= LF-58 =

Gas operated selective fire carbine

The Franchi LF-58 is a gas operated, selective fire carbine that was the product of Italian domestic arms design after the Second World War and during the 1950s.

== Development ==

Following the end of the Second World War, the Italian Armed Forces were equipped with weapons donated and/or sold to them by the United States of America, such as the M1 Garand, as their main service rifle. However, as there were other militaries beginning to develop assault rifles and modern battle rifles, both with larger magazine capacities and increased volumes of fire, the Italians naturally pushed for a more modern service weapon. The M1 Carbine was well-liked among various Italian military circles and the development of the German StG-44 assault rifle chambered in the intermediate 7.92x33mm Kurz cartridge had already given several militaries notice. The Italians decided to design a select-fire weapon chambered in the American .30 Carbine round, being close enough to an intermediate cartridge and easier to acquire than others at the time. Two large Italian arms firms, Pierto Beretta and Luigi Franchi, then began experimental work on improved automatic carbines chambered in the American .30 Carbine cartridge.

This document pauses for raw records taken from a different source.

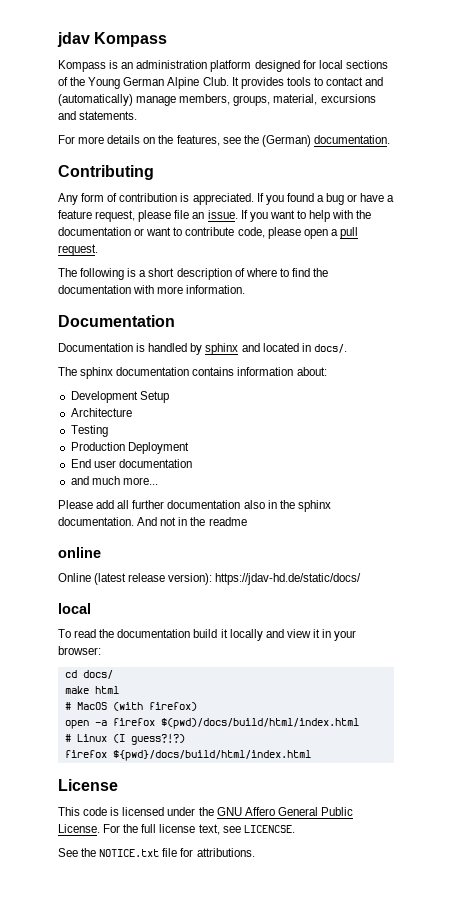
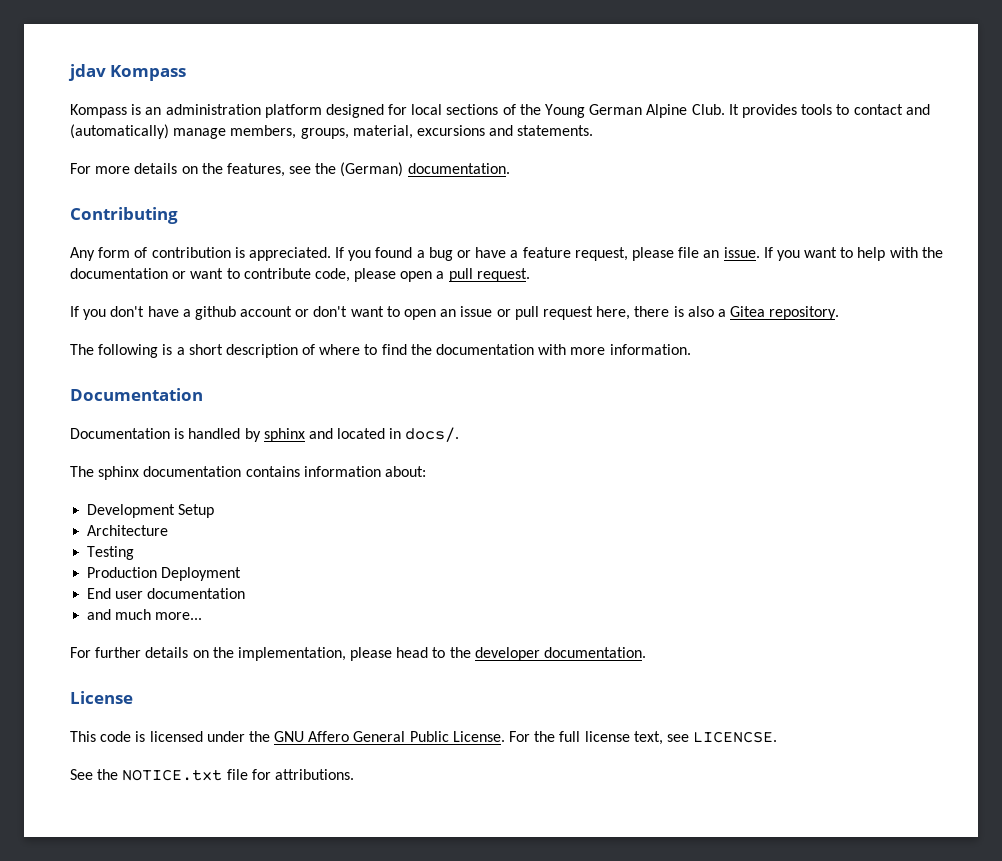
+ If you don't have a github account or don't want to open an issue or pull request here, there is also a Gitea repository.
- Please add all further documentation also in the sphinx documentation. And not in the readme
- online
- Online (latest release version): https://jdav-hd.de/static/docs/
- local
- To read the documentation build it locally and view it in your browser:
- cd docs/
- make html
- # MacOS (with firefox)
- open -a firefox $(pwd)/docs/build/html/index.html
- # Linux (I guess?!?)
- firefox ${pwd}/docs/build/html/index.html
+ For further details on the implementation, please head to the developer documentation.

Despite NATO announcing standardization towards the 7.62x51mm NATO cartridge, the firms continued development under the belief that it would take some time for the NATO cartridge to come into widespread use. Both firms developed service rifles to adhere to NATO's standards. Both designs were finished in 1958, resulting in the Beretta Model 57 and the Franchi LF-58 (which was not publicized). Both designs saw limited production and neither official adoption nor commercial success. The Italian Armed Forces then replaced the M1 Garand with the BM-59 battle rifle in 7.62×51mm NATO and the LF-57 submachine gun chambered in 9×19mm Parabellum.